If an unmarried individual who had children dies, all possessions are shared equally between their children. Unmarried people without children will have their possessions divided equally between either their parents, siblings, grandparents, or uncles and aunts.
Further to this, if an unmarried individual without close family dies, regardless of their relationship status, the crown inherits their assets.
Put simply, this system overlooks unmarried partners, stepchildren, or any close friends to whom the individual may have preferred to leave their possessions. Even if non-blood relatives are financially dependent on the individual in question, they will receive nothing under the intestacy laws.
Intestacy laws are very difficult to contest.
It is possible for an unmarried partner or close friend to file a claim under the Inheritance (Provision for Family and Dependants) Act – for example, individuals could claim they were financially dependent on the deceased and therefore entitled to support.
An alternative option would be for individuals to apply for a deed of variation in order to persuade those who inherited to share the deceased’s assets.
However, both processes can be complicated, time-consuming, and ultimately cause a great deal of upset and confusion to individuals during what will already be an incredibly difficult time, without any guarantees.

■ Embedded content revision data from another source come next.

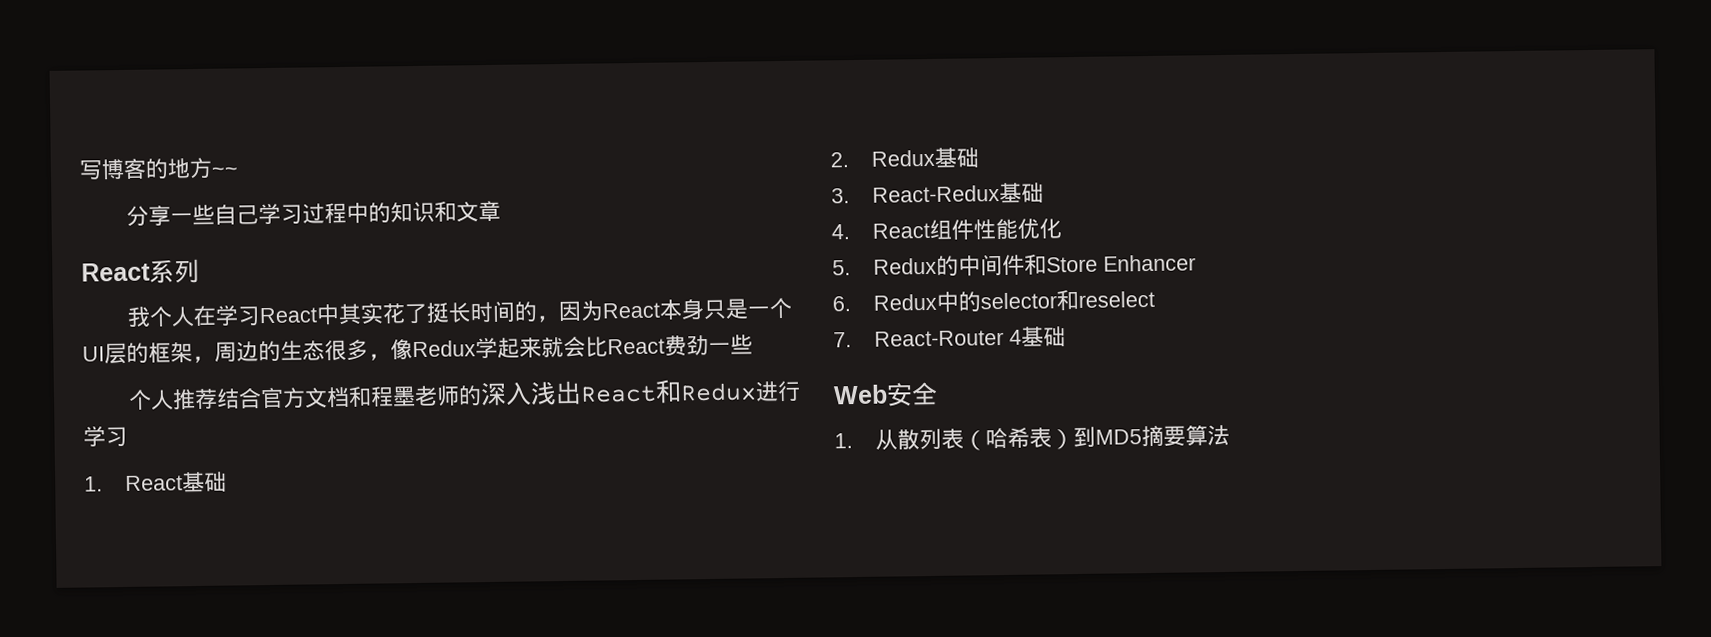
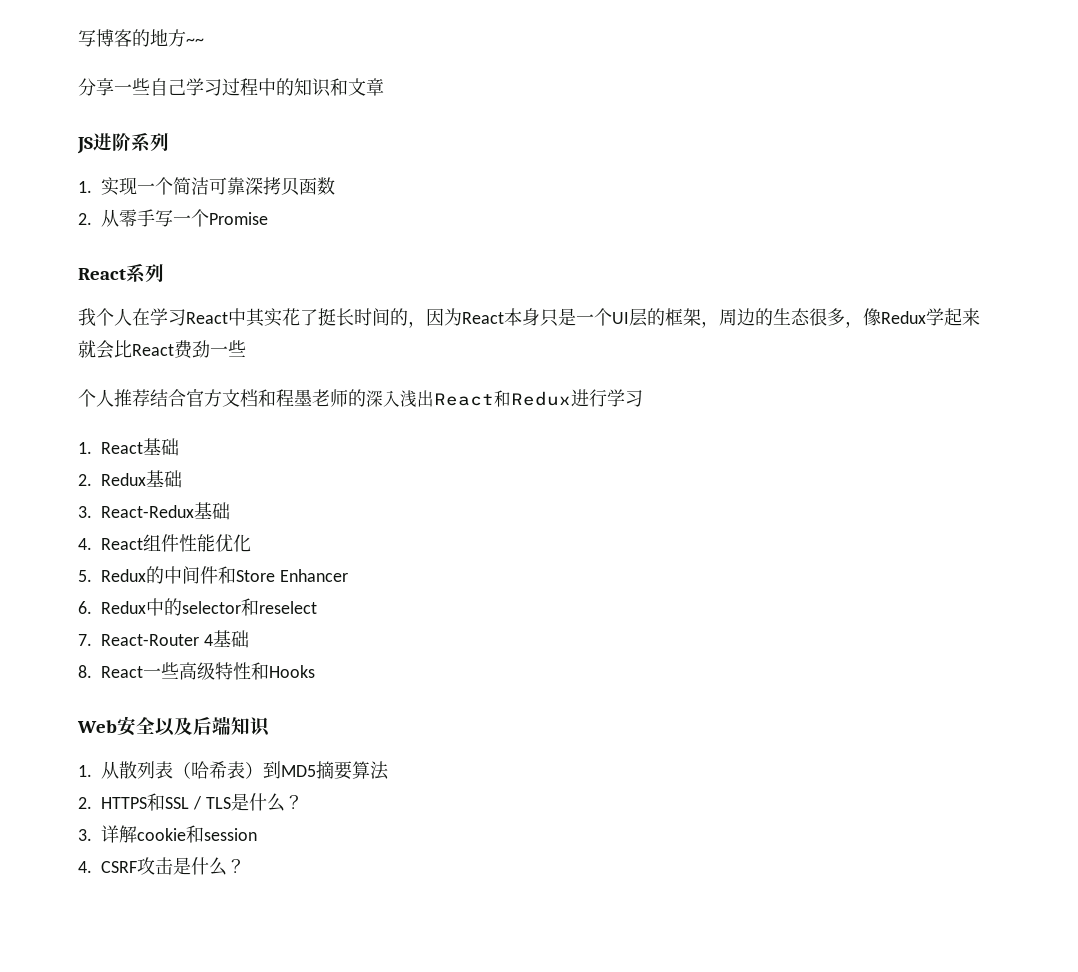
(501, 211) none -> [77,132,169,154] [78,177,335,196] [78,209,268,227] // JS进阶系列 // 1.实现一个简洁可靠深拷贝函数 // 2.从零手写一个Promise
(1066, 336) none -> [78,662,315,680] // 8. React一些高级特性和Hooks
(938, 393) none -> [155,716,270,737] 以及后端知识
(1230, 435) none -> [78,793,303,812] [78,825,257,843] [78,857,245,876] // 2. HTTPS和SSL / TLS是什么？ // 3.详解cookie和session // 4. CSRF攻击是什么？

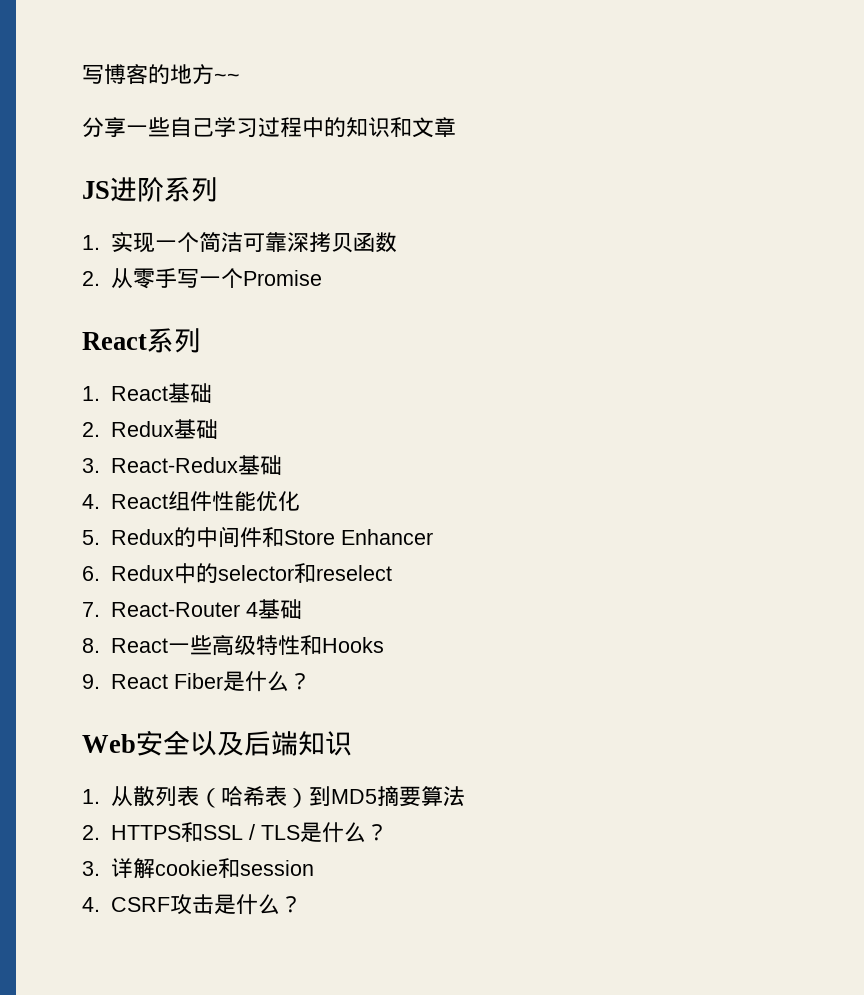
[78,308,980,328] [78,340,246,359] [78,389,643,407] // 我个人在学习React中其实花了挺长时间的，因为React本身只是一个UI层的框架，周边的生态很多，像Redux学起来就会比React费劲一些 // 个人推荐结合官方文档和程墨老师的深入浅出React和Redux进行学习 -> (201, 340) none
(315, 671) none -> [82,671,311,692] // 9. React Fiber是什么？

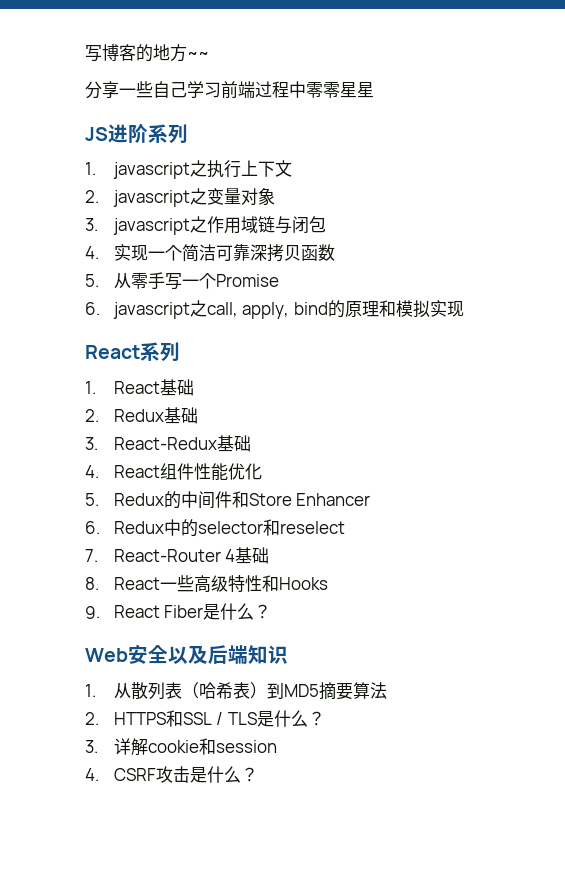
[258,117,456,138] 过程中的知识和文章 -> [221,81,374,99] 前端过程中零零星星
(100, 242) none -> [112,160,292,179] [85,188,275,207] [85,216,326,235] [85,246,99,259] javascript之执行上下文 // 2. javascript之变量对象 // 3. javascript之作用域链与闭包 // 4.
[82,271,100,286] 2. -> [85,274,99,287] 5.
(322, 278) none -> [85,300,464,319] // 6. javascript之call, apply, bind的原理和模拟实现

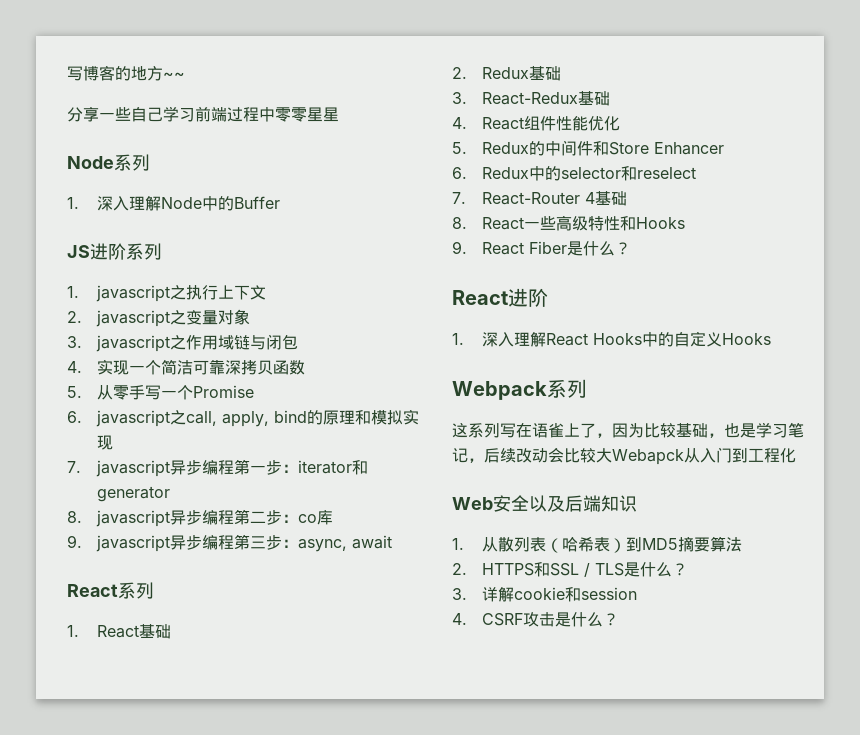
(374, 89) none -> [67,154,150,171] [67,196,280,211] // Node系列 // 1.深入理解Node中的Buffer
(464, 309) none -> [67,459,368,477] [96,486,170,502] [67,509,333,527] [67,534,392,552] // 7. javascript异步编程第一步：iterator和generator // 8. javascript异步编程第二步：co库 // 9. javascript异步编程第三步：async, await
(272, 611) none -> [452,288,548,307] [452,331,771,347] [452,379,587,400] [452,422,804,438] [452,447,796,465] // React进阶 // 1.深入理解React Hooks中的自定义Hooks // Webpack系列 // 这系列写在语雀上了，因为比较基础，也是学习笔记，后续改动会比较大Webapck从入门到工程化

Ensuring a valid will is in place can naturally help to avoid and overcome this potential issue. It will ensure that assets are allocated exactly as the deceased intends, allowing for unmarried partners, friends and charities to receive funds.
Avoidable bills
Intestacy rules can cause more than just emotional stress – they can also impose a financial burden for family members. Indeed, they may find themselves subject to avoidable and unexpected inheritance taxes (IHT).
At present, it is possible to leave beneficiaries up to £325,000 tax free – otherwise known as the IHT nil-rate band.
However, dying without a will can cause complications. For example, while a spouse is exempt from IHT bills, other recipients are not.
So, if a married individual with children dies without a will, the law states that the spouse’s inheritance of the first £250,000 is tax-free, burdening the individual’s children with the hefty IHT bill.
While IHT is unavoidable, there are certainly ways in which an individual can be more tactile about their asset management.
For example, any gift an individual allocates to an individual, in a valid will, seven or more years before their death is exempt from IHT.
Although, this must be demonstrated as an outright gift, being referred to as a “gift with reservation of benefit” to account for this. This gift could apply to a range of assets, from a fixed sum of money to property or shares.